Homology of spectral minimal partitions

TL;DR

This paper explores the topology of spectral minimal partitions on manifolds, introducing a modified Laplacian to analyze non-bipartite cases and applying algebraic topology tools to classify partition types.

Contribution

It introduces a modified Laplacian operator and uses algebraic topology to characterize and analyze non-bipartite spectral minimal partitions.

Findings

Nodal partitions of Courant-sharp eigenfunctions are minimal within certain topological classes.

The approach recovers known bipartite results and extends understanding to non-bipartite partitions.

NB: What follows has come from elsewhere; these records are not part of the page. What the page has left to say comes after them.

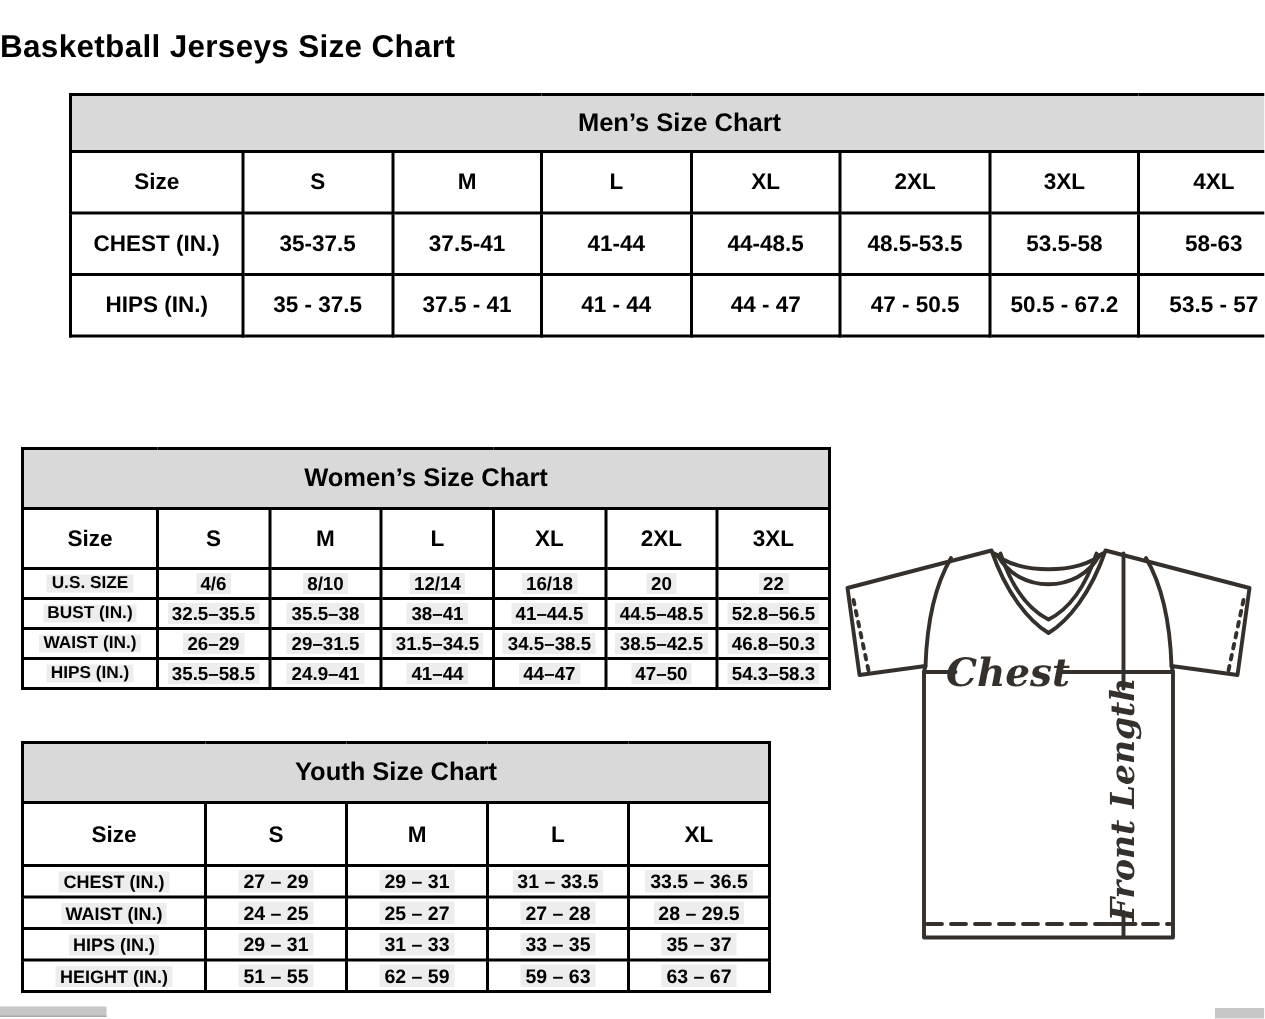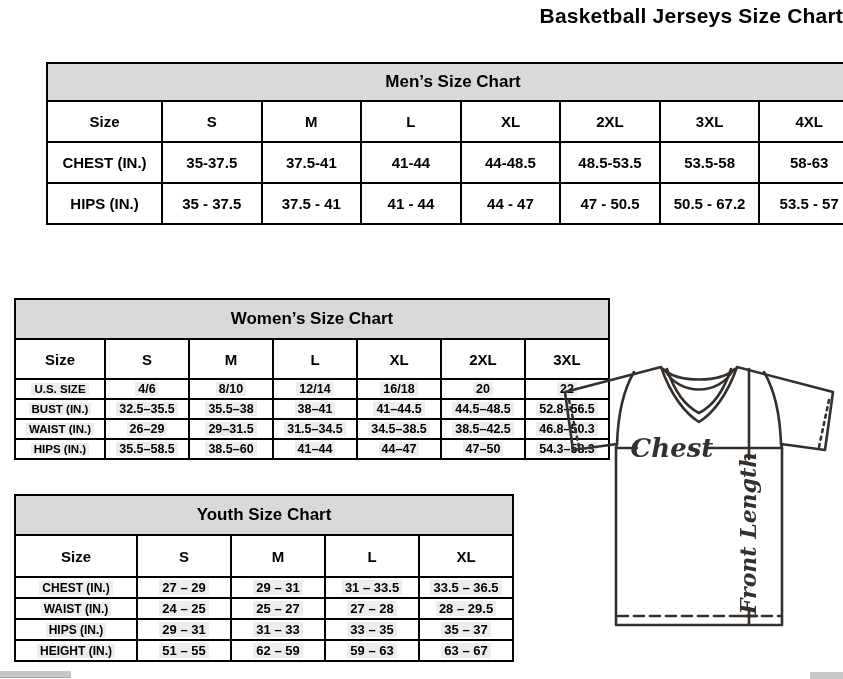--- a/index.html
+++ b/index.html
@@ -5,7 +5,7 @@
   html,body{margin:0;padding:0;background:#ffffff;}
   #page{position:relative;width:843px;height:679px;background:#ffffff;overflow:hidden;
         font-family:"Liberation Sans", sans-serif;color:#000;}
-  #main-title{position:absolute;left:0;top:4px;width:843px;text-align:right;
+  #main-title{position:absolute;left:0;top:20px;width:843px;text-align:left;
         font-size:21px;font-weight:bold;letter-spacing:0.2px;}
   .tblwrap{position:absolute;}
   .tbl-men{left:14px;top:62px;width:814px;margin-left:32px;}

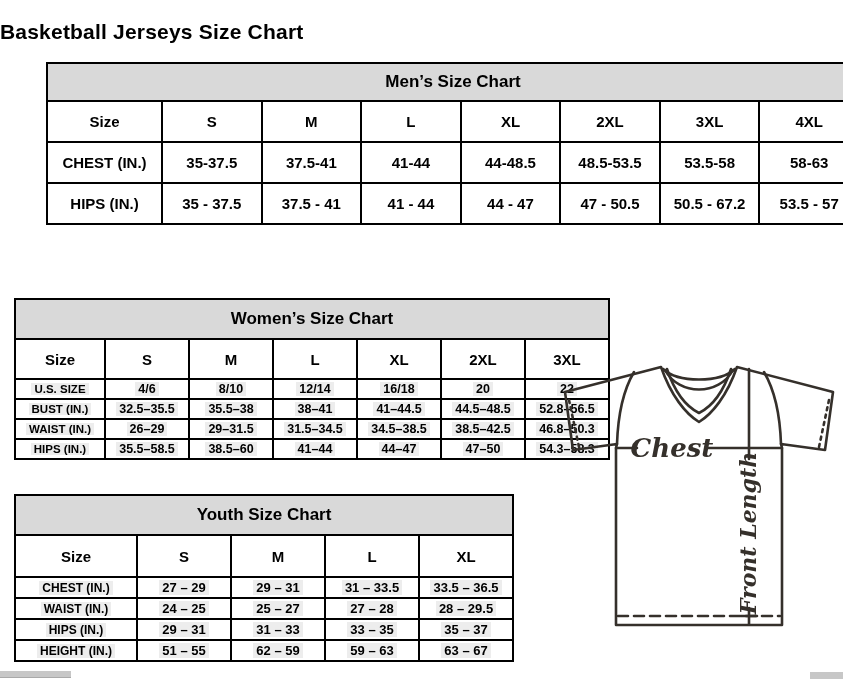--- a/index.html
+++ b/index.html
@@ -9,7 +9,7 @@
         font-size:21px;font-weight:bold;letter-spacing:0.2px;}
   .tblwrap{position:absolute;}
   .tbl-men{left:14px;top:62px;width:814px;margin-left:32px;}
-  .tbl-women{left:14px;top:298px;width:596px;}
+  .tbl-women{left:14px;top:298px;width:540px;}
   .tbl-youth{left:14px;top:494px;width:500px;}
   table.grid{border-collapse:collapse;width:100%;table-layout:fixed;}
   table.grid th,table.grid td{border:2px solid #000;text-align:center;vertical-align:middle;

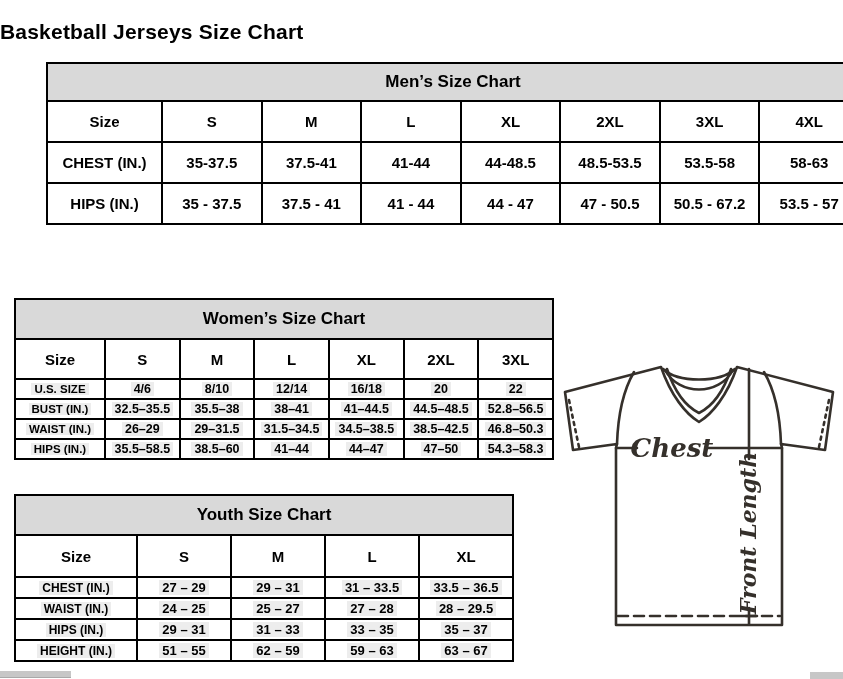--- a/index.html
+++ b/index.html
@@ -141,7 +141,7 @@
           <tr>
             <td class="lbl"><span class="hl">HIPS (IN.)</span></td>
             <td><span class="hl">35.5–58.5</span></td>
-            <td><span class="hl">38.5–60</span></td>
+            <td><span class="hl">24.9–41</span></td>
             <td><span class="hl">41–44</span></td>
             <td><span class="hl">44–47</span></td>
             <td><span class="hl">47–50</span></td>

Topological types of partitions are characterized by relative homology.

Abstract

A spectral minimal partition of a manifold is its decomposition into disjoint open sets that minimizes a spectral energy functional. It is known that bipartite spectral minimal partitions coincide with nodal partitions of Courant-sharp Laplacian eigenfunctions. However, almost all minimal partitions are non-bipartite. To study those, we define a modified Laplacian operator and prove that the nodal partitions of its Courant-sharp eigenfunctions are minimal within a certain topological class of partitions. This yields new results in the non-bipartite case and recovers the above known result in the bipartite case. Our approach is based on tools from algebraic topology, which we illustrate by a number of examples where the topological types of partitions are characterized by relative homology.